Ranking methods for identifying characteristics of streamflow processes in river channels
摘要
The variation law of streamflow processes in river channels is the key to flood risk evaluation and the regulation of large reservoirs in the mainstream. Under the combined impacts of climate change and human activities, the characteristics of streamflow processes have significantly changed. While the basic physical mechanisms and general variation patterns of daily streamflow temporal distribution are well understood, precise quantification of the altered dynamic patterns and their links to anthropogenic disturbances and extreme hydrological events remains challenging. A ranking method and clustering method were proposed to identify characteristics of daily discharge processes in the Lower Jinsha River Basin, China, from 1940 to 2020. The results indicate that large reservoir operations triggered a trend mutation in the streamflow process in 1998, with the average annual cumulative rank increasing from − 147.62 to -39.36, reflecting optimized streamflow dynamics.

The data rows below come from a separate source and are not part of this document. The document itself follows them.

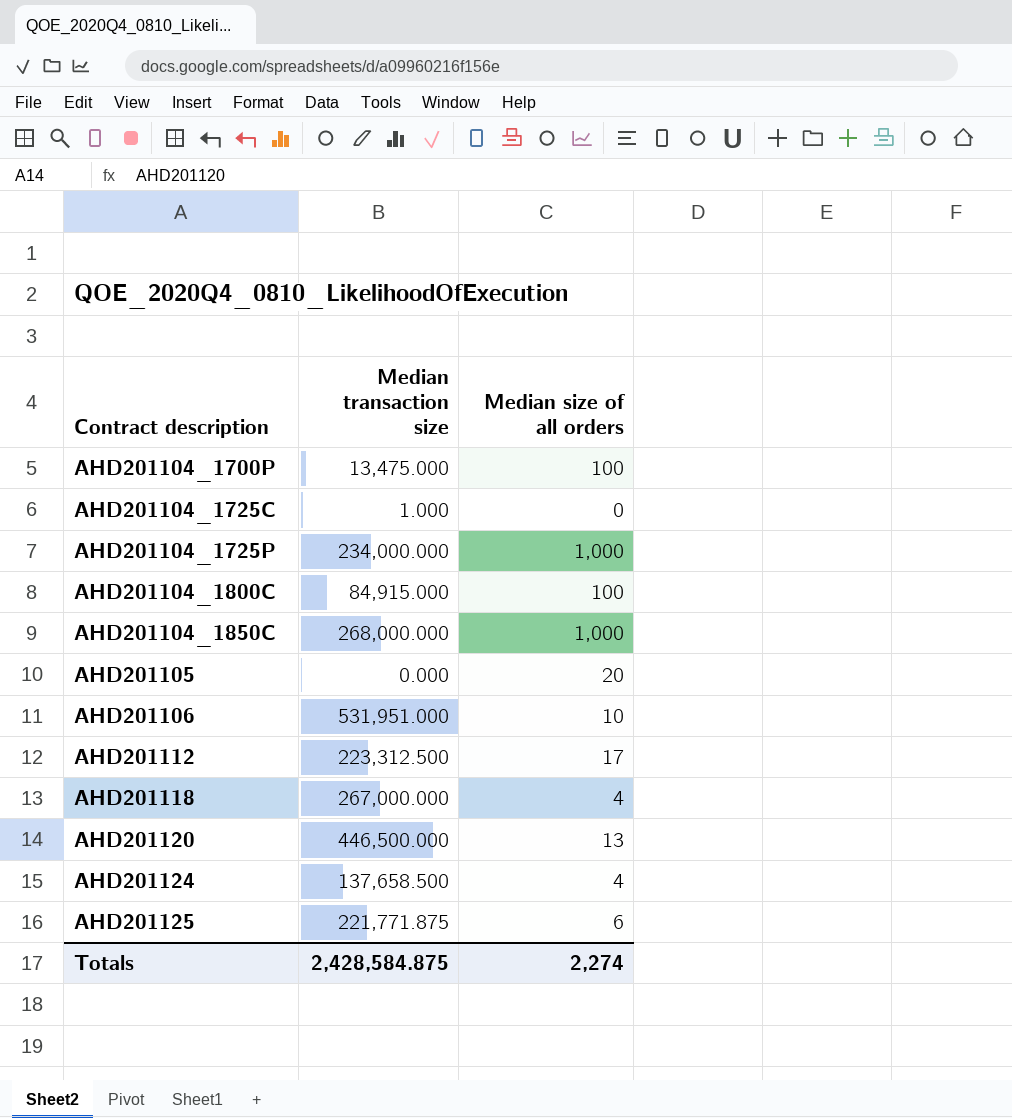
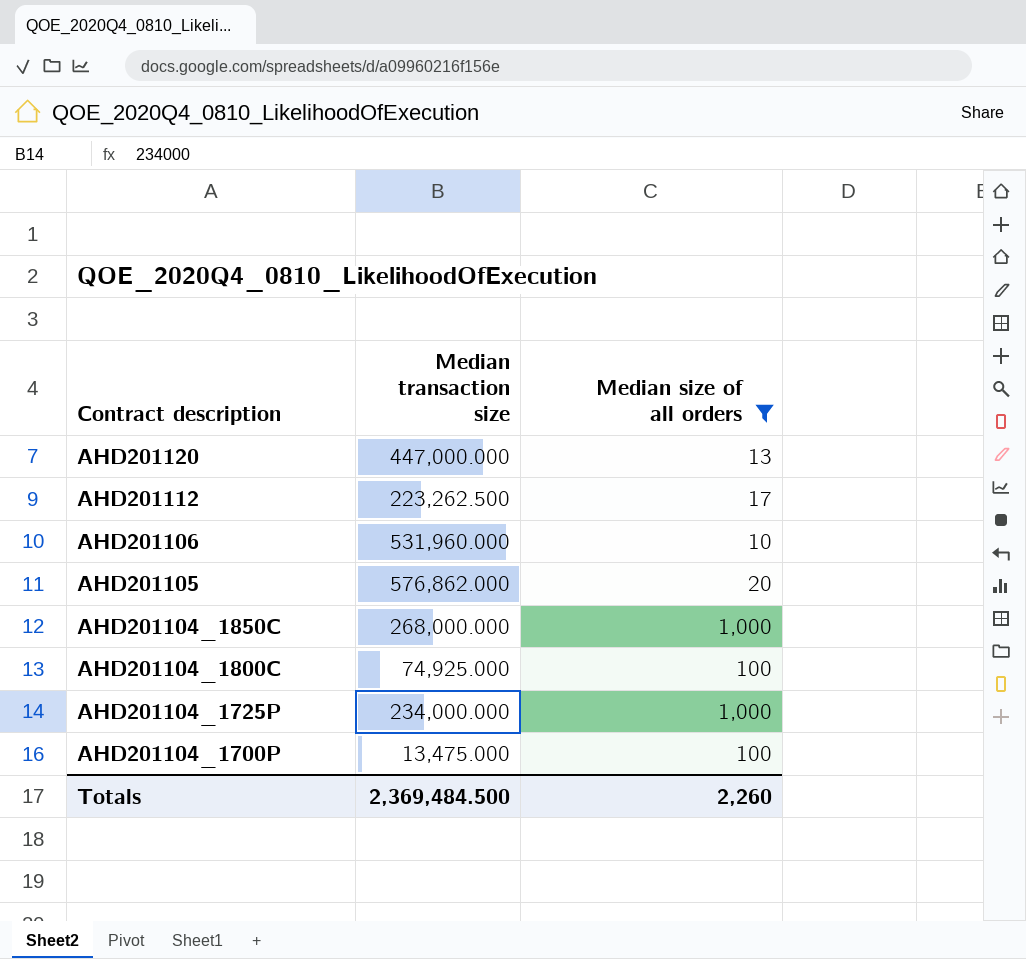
filter: none -> Median size of all orders >= 10
row order: Contract description ascending -> Contract description descending
AHD201120 | Median transaction size: 446,500.000 -> 447,000.000
AHD201112 | Median transaction size: 223,312.500 -> 223,262.500
AHD201106 | Median transaction size: 531,951.000 -> 531,960.000
AHD201105 | Median transaction size: 0.000 -> 576,862.000
AHD201104_1800C | Median transaction size: 84,915.000 -> 74,925.000
Totals | Median transaction size: 2,428,584.875 -> 2,369,484.500
Totals | Median size of all orders: 2,274 -> 2,260

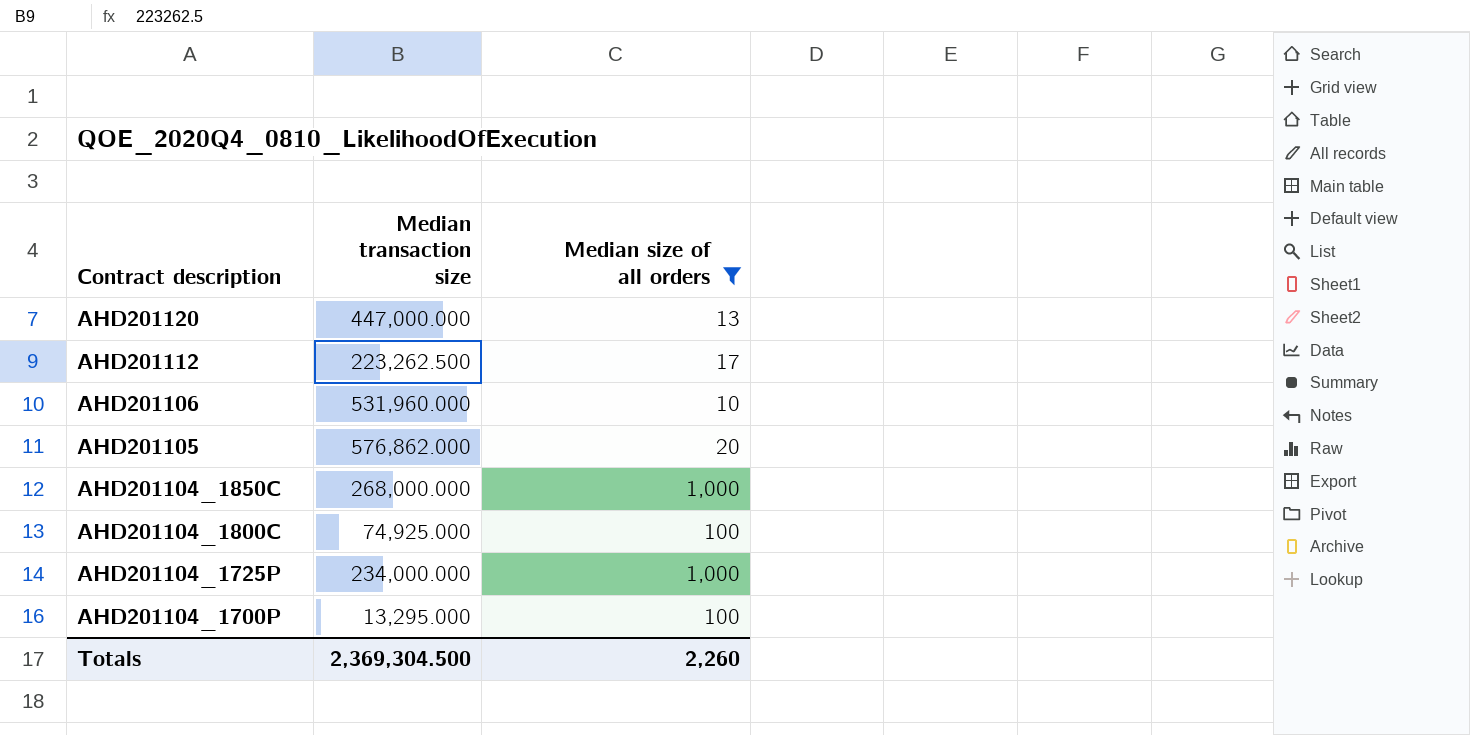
AHD201104_1700P | Median transaction size: 13,475.000 -> 13,295.000
Totals | Median transaction size: 2,369,484.500 -> 2,369,304.500

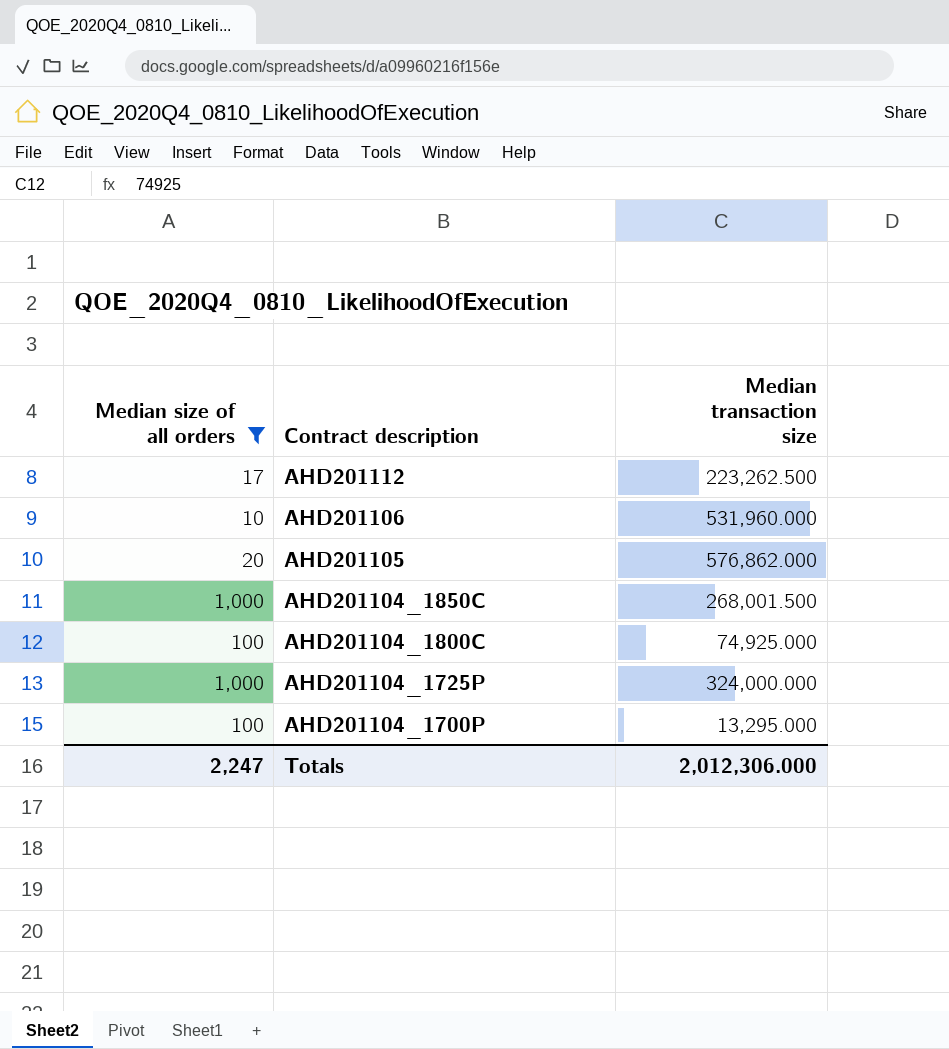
column Median size of all orders | position: 3 -> 1
row AHD201120: 447,000.000 | 13 -> none
AHD201104_1850C | Median transaction size: 268,000.000 -> 268,001.500
AHD201104_1725P | Median transaction size: 234,000.000 -> 324,000.000
Totals | Median size of all orders: 2,260 -> 2,247
Totals | Median transaction size: 2,369,304.500 -> 2,012,306.000

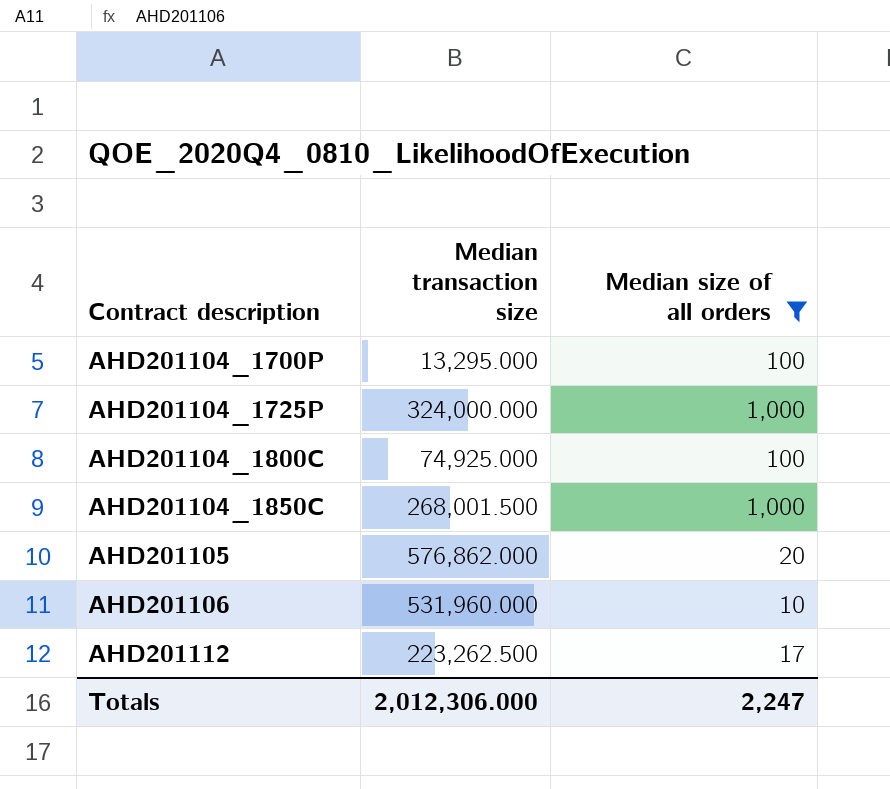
row order: Contract description descending -> Contract description ascending
column Median size of all orders | position: 1 -> 3

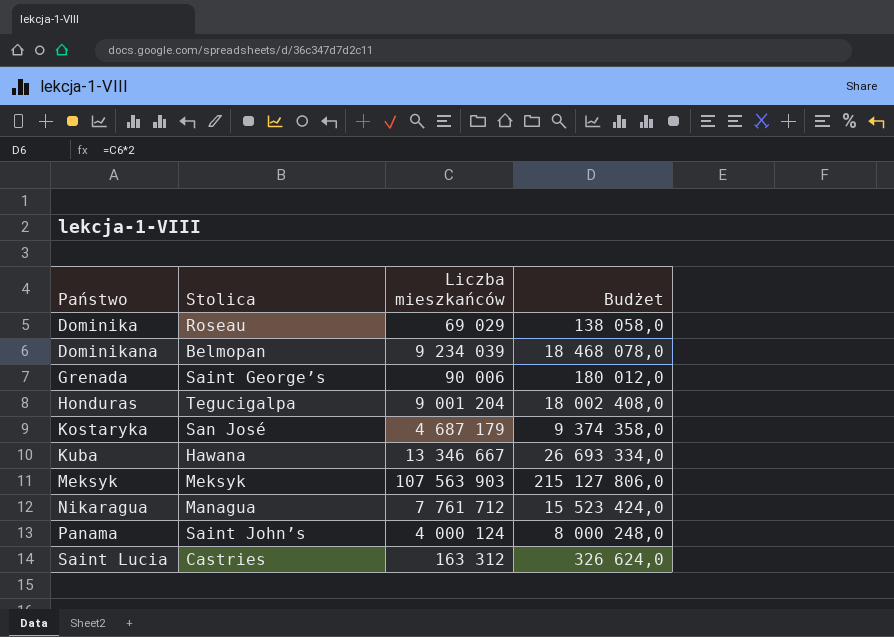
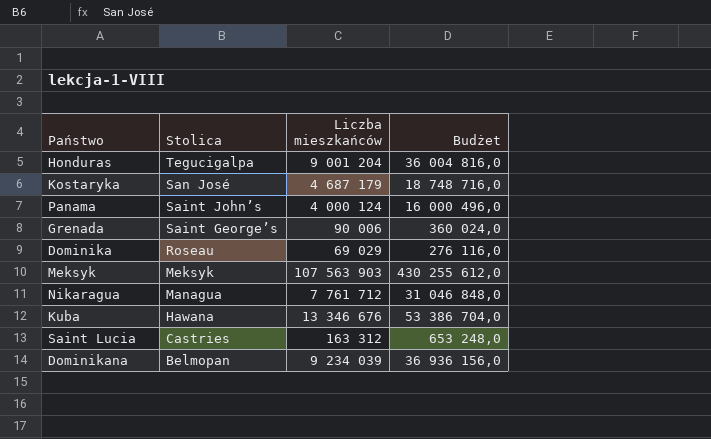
row order: Państwo ascending -> Stolica descending
column Budżet | formula: [Liczba mieszkańców] * 2 -> [Liczba mieszkańców] * 4
Kuba | Liczba mieszkańców: 13 346 667 -> 13 346 676

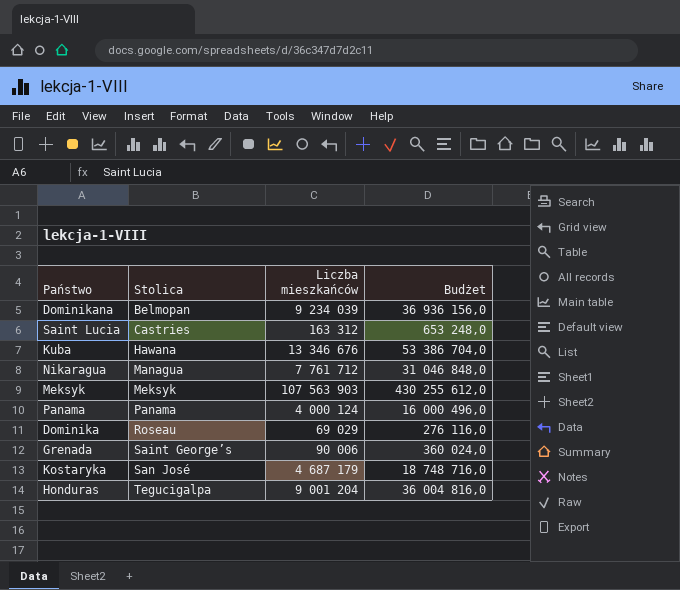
row order: Stolica descending -> Stolica ascending
Panama | Stolica: Saint John’s -> Panama

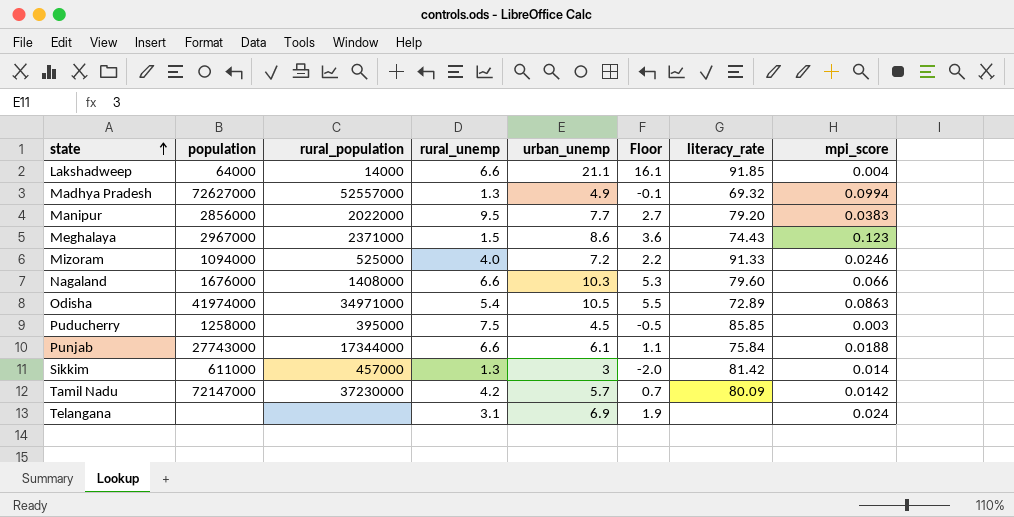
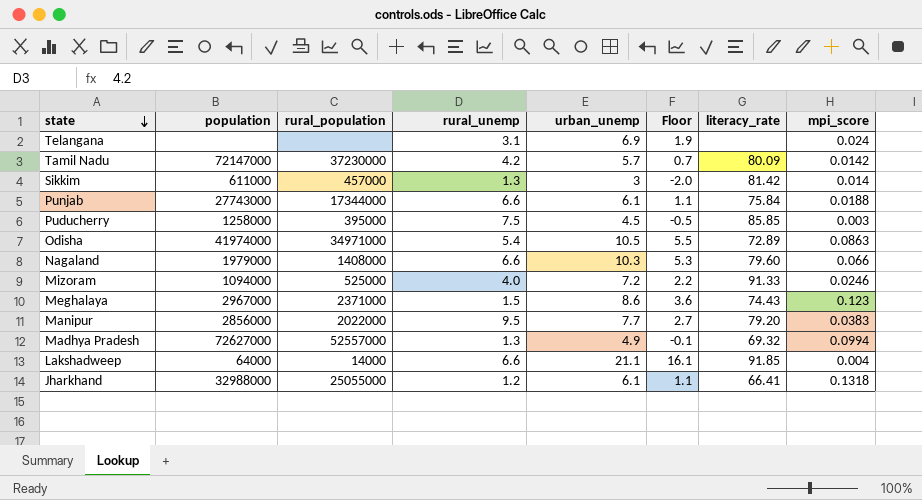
row order: state ascending -> state descending
Nagaland | population: 1676000 -> 1979000
row Jharkhand: none -> 32988000 | 25055000 | 1.2 | 6.1 | 1.1 | 66.41 | 0.1318

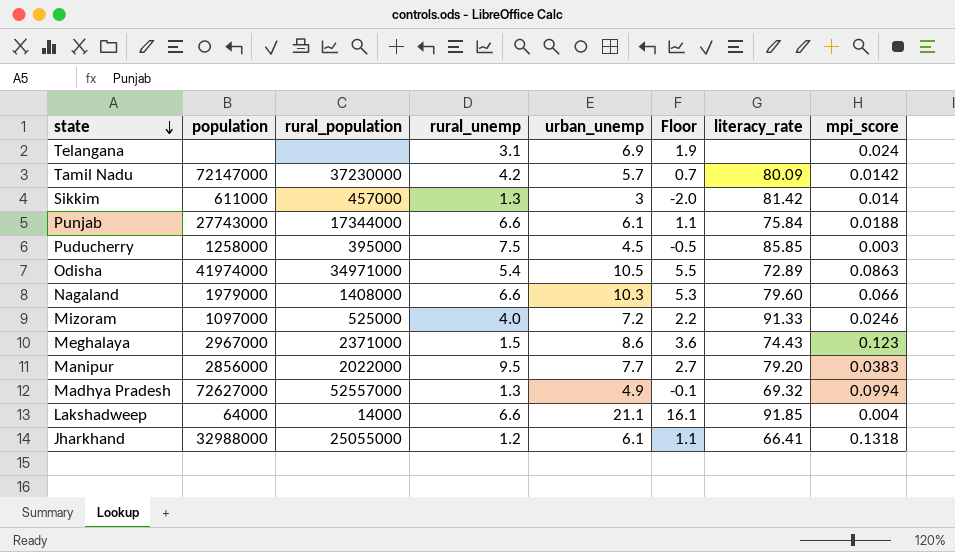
Mizoram | population: 1094000 -> 1097000

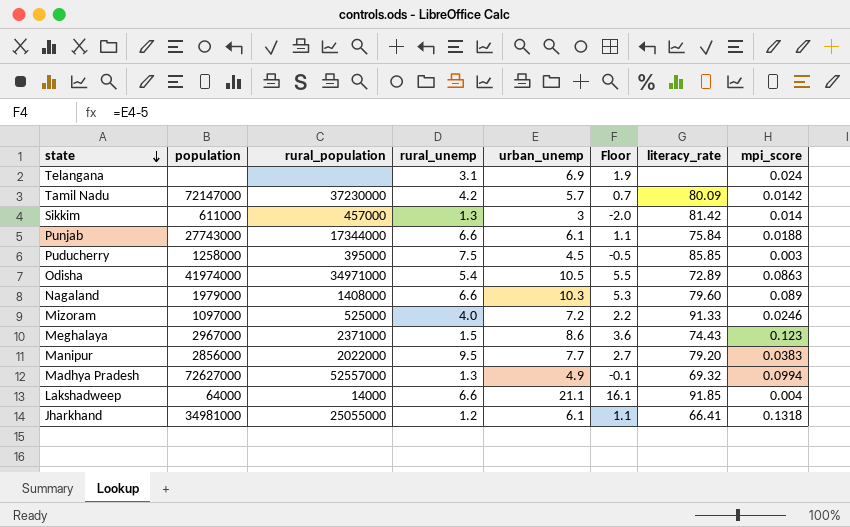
Nagaland | mpi_score: 0.066 -> 0.089
Jharkhand | population: 32988000 -> 34981000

Intra-annual cumulative rank curves exhibit two distinct patterns: a three-stage pattern (initial decrease–plateau–second decrease) under general conditions and a linear declining pattern under extreme drought events. The difference between these patterns enables early forecasting of extreme drought events, while derivatives of the difference curve quantify flood peak distribution. Additionally, maximum flood discharge shows a positive non-linear correlation with the duration of the plateau stage, highlighting the latter as a key factor in flood risk evaluation. This study provides a novel quantification approach for characterizing streamflow processes and offers scientific support for flood risk management and reservoir regulation in the study area.